Semarang, 2 Agustus 2026 – Kepala Badan Gizi Nasional (BGN) Sudaryono menyampaikan permohonan maaf secara langsung kepada para korban dugaan keracunan massal setelah mengonsumsi menu Program Makan Bergizi Gratis (MBG) di SMK Negeri 6 Semarang, Jawa Tengah.
Permintaan maaf tersebut disampaikan Sudaryono saat menjenguk salah seorang korban, Diandra atau yang akrab disapa Naya, siswi kelas XII yang masih menjalani perawatan di Rumah Sakit Permata Medika Kota Semarang, Sabtu (1/8). “Maaf ya. Pokoknya cepat sembuh. Sekarang sudah enakan, Dek?” kata Sudaryono sambil berjongkok di samping Naya yang terbaring dengan tangan terpasang selang infus.
Insiden ini menimpa ratusan siswa dan guru di SMKN 6 Semarang setelah menyantap makanan MBG pada Jumat (31/7). Dinas Kesehatan Kota Semarang mencatat total 707 orang mengalami gejala keracunan, terdiri dari 693 siswa dan 14 guru, dengan keluhan seperti pusing, mual, muntah, dan diare.

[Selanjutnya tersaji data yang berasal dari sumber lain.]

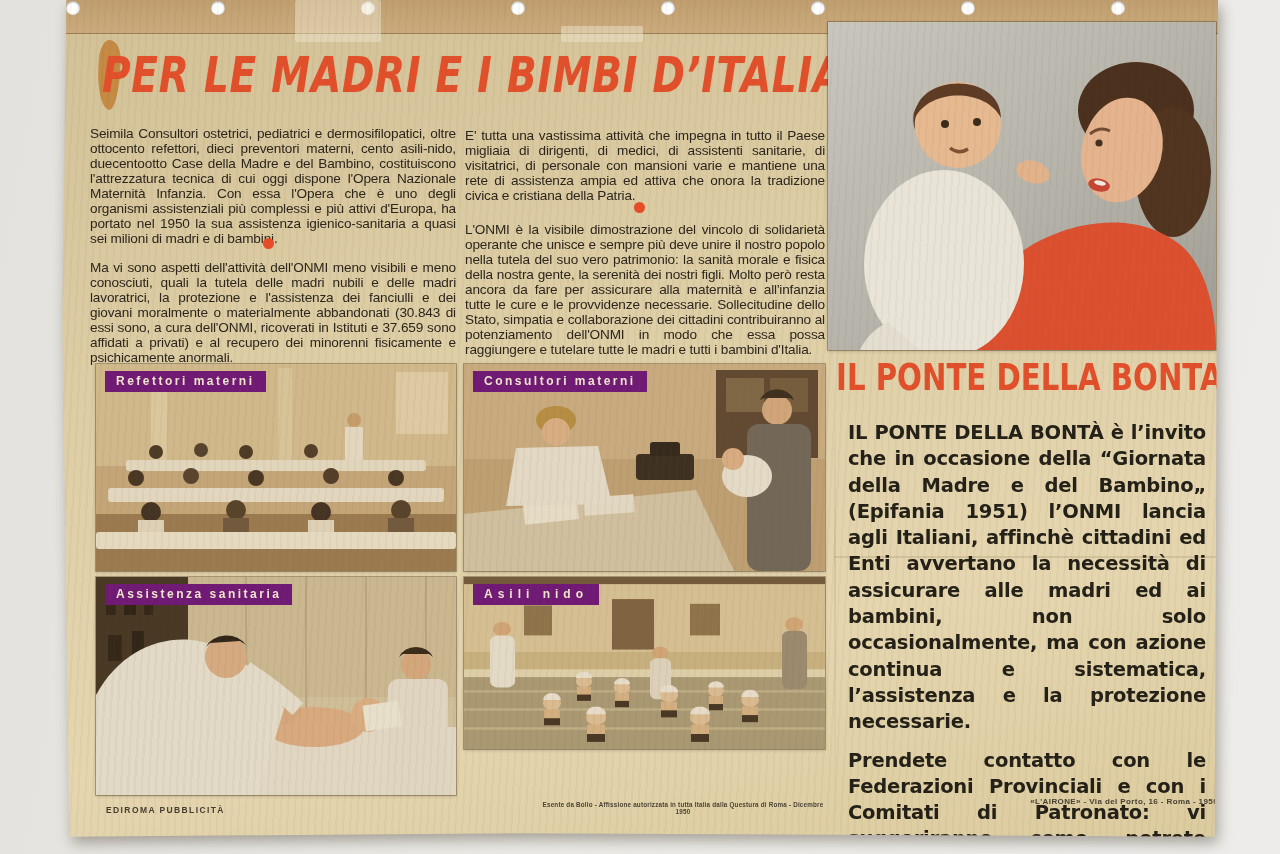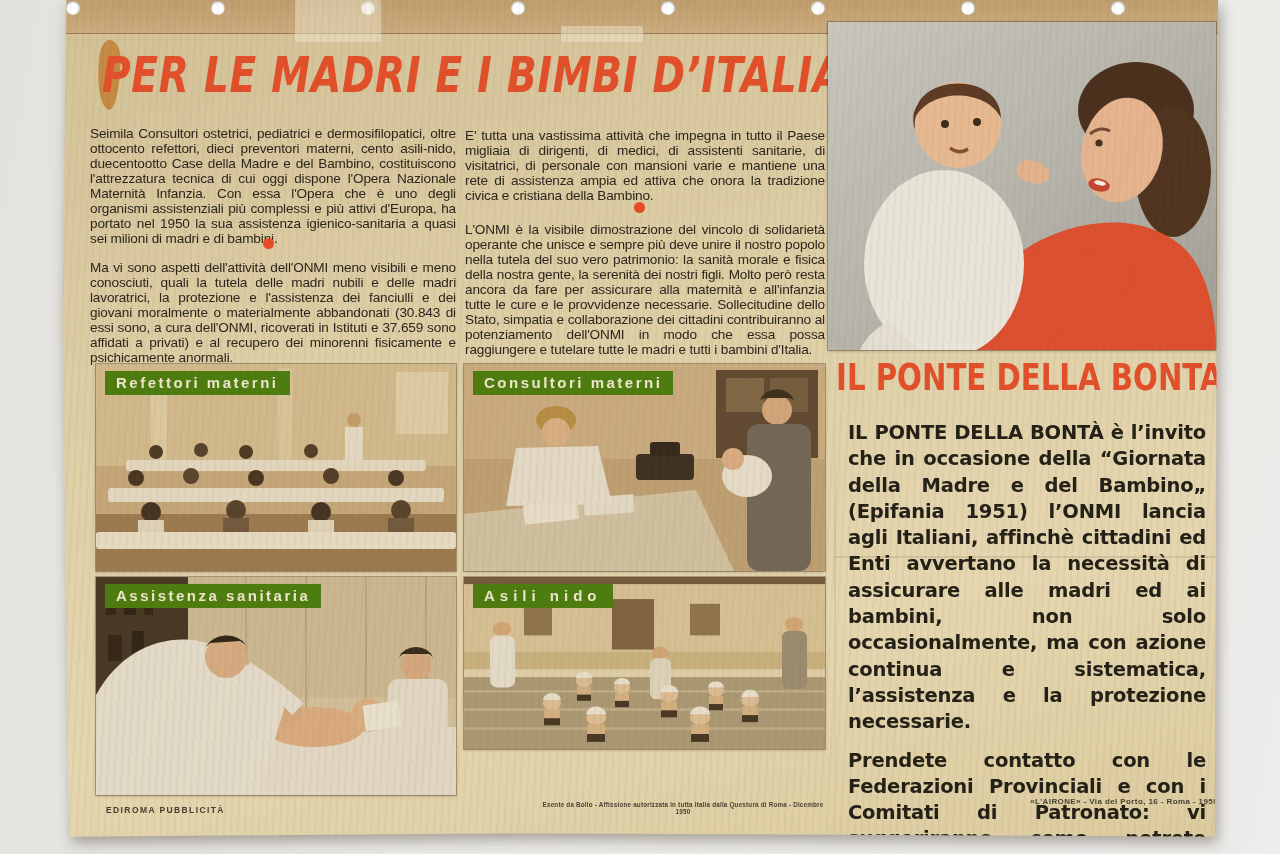--- a/index.html
+++ b/index.html
@@ -95,7 +95,7 @@
       <div class="divider-dot" style="left:207px;top:238px"></div>
       <p class="col-text" style="left:34px;top:260px;width:366px">Ma vi sono aspetti dell'attività dell'ONMI meno visibili e meno conosciuti, quali la tutela delle madri nubili e delle madri lavoratrici, la protezione e l'assistenza dei fanciulli e dei giovani moralmente o materialmente abbandonati (30.843 di essi sono, a cura dell'ONMI, ricoverati in Istituti e 37.659 sono affidati a privati) e al recupero dei minorenni fisicamente e psichicamente anormali.</p>
 
-      <p class="col-text" style="left:409px;top:128px;width:360px">E' tutta una vastissima attività che impegna in tutto il Paese migliaia di dirigenti, di medici, di assistenti sanitarie, di visitatrici, di personale con mansioni varie e mantiene una rete di assistenza ampia ed attiva che onora la tradizione civica e cristiana della Bambino.</p>
+      <p class="col-text" style="left:409px;top:128px;width:360px">E' tutta una vastissima attività che impegna in tutto il Paese migliaia di dirigenti, di medici, di assistenti sanitarie, di visitatrici, di personale con mansioni varie e mantiene una rete di assistenza ampia ed attiva che onora la tradizione civica e cristiana della Patria.</p>
       <div class="divider-dot" style="left:578px;top:202px"></div>
       <p class="col-text" style="left:409px;top:222px;width:360px">L'ONMI è la visibile dimostrazione del vincolo di solidarietà operante che unisce e sempre più deve unire il nostro popolo nella tutela del suo vero patrimonio: la sanità morale e fisica della nostra gente, la serenità dei nostri figli. Molto però resta ancora da fare per assicurare alla maternità e all'infanzia tutte le cure e le provvidenze necessarie. Sollecitudine dello Stato, simpatia e collaborazione dei cittadini contribuiranno al potenziamento dell'ONMI in modo che essa possa raggiungere e tutelare tutte le madri e tutti i bambini d'Italia.</p>
 

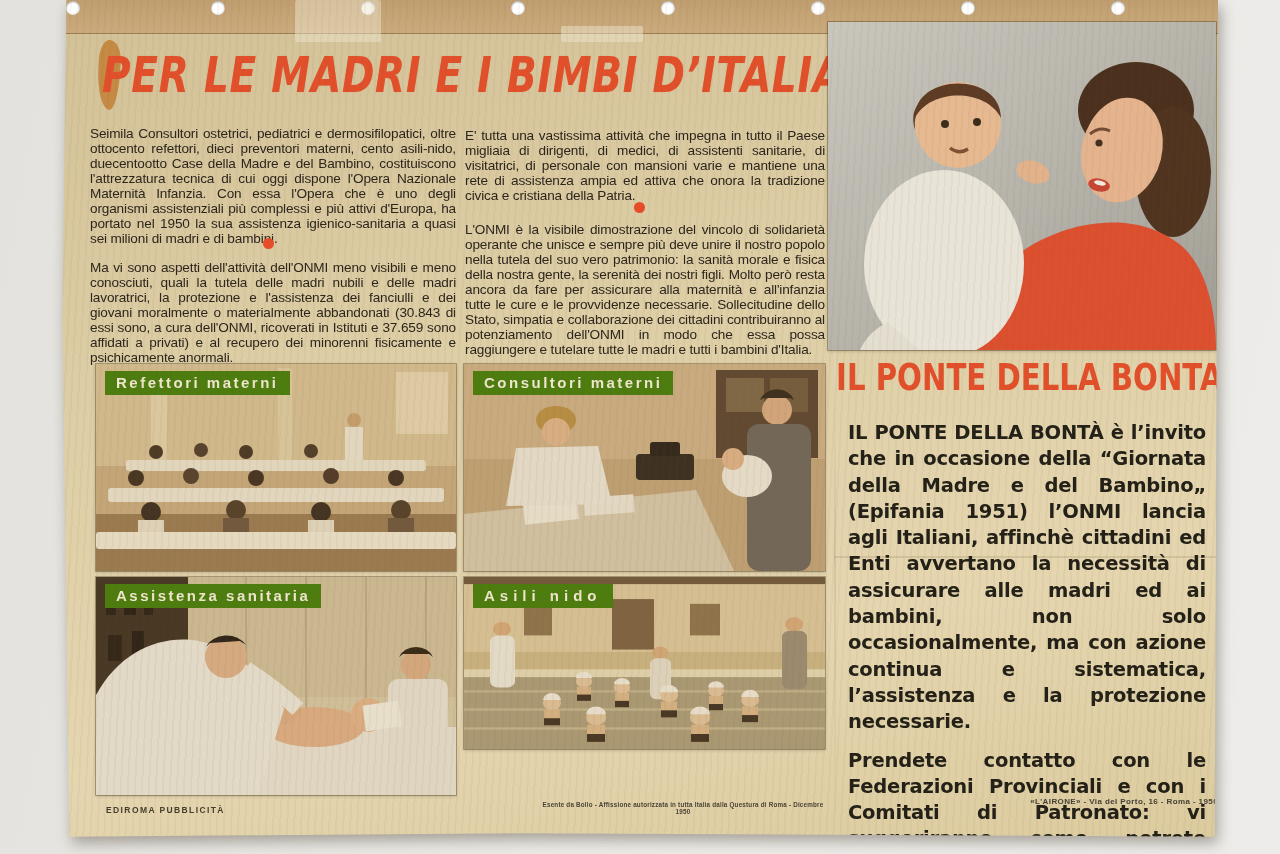--- a/index.html
+++ b/index.html
@@ -42,8 +42,8 @@
   .photo{position:absolute;overflow:hidden;background:#b89a6e;
          box-shadow:0 0 0 1px rgba(70,52,28,.35), 0 1px 3px rgba(60,45,25,.3);}
   .photo svg{display:block;width:100%;height:100%;}
-  .caption{position:absolute;top:7px;left:9px;background:#4d7c0f;color:#efe6cd;
-         font-family:"Liberation Sans",sans-serif;font-weight:bold;font-size:15px;
+  .caption{position:absolute;top:7px;left:9px;background:#701a75;color:#efe6cd;
+         font-family:"Liberation Sans",sans-serif;font-weight:bold;font-size:12px;
          letter-spacing:2.5px;padding:3px 11px 4px;white-space:nowrap;}
   .caption.wide{letter-spacing:5px;}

Sebagai bentuk tanggung jawab moral, Sudaryono menyatakan akan menanggung seluruh biaya pengobatan para korban menggunakan dana pribadi. “Sebagai Kepala Badan Gizi Nasional, saya mengambil alih tanggung jawab. Kejadian ini harus menjadi insiden terakhir. Pantang bagi sebuah program negara justru menyusahkan rakyatnya,” tegasnya.
BGN menerapkan kebijakan zero tolerance terhadap insiden keamanan pangan. “Saya sebagai Kepala Badan Gizi yang baru ini memastikan itu, zero tolerance terhadap keracunan. Zero tolerance terhadap tindak pidana korupsi dan hanky-panky, nitip-nitip duit itu nggak boleh lagi,” ujarnya.
Penyebab dugaan keracunan masih menunggu hasil pemeriksaan laboratorium terhadap sampel makanan seperti daun singkong dan bumbu rendang. Hasil laboratorium diperkirakan keluar dalam 5-7 hari kerja. Investigasi awal menunjukkan makanan diduga dimasak terlalu jauh sebelum waktu distribusi, sekitar pukul 21.00 malam, sementara pendistribusian ke SMKN 6 dilakukan lebih siang dibanding sekolah lain.
Dapur MBG di Karangturi, Semarang, dihentikan sementara operasionalnya hingga hasil investigasi selesai. BGN juga memberikan surat peringatan kepada pihak terkait. Sebagai langkah pencegahan, BGN mempercepat penerapan sistem digital pemantauan seluruh proses produksi makanan di setiap dapur MBG secara real time.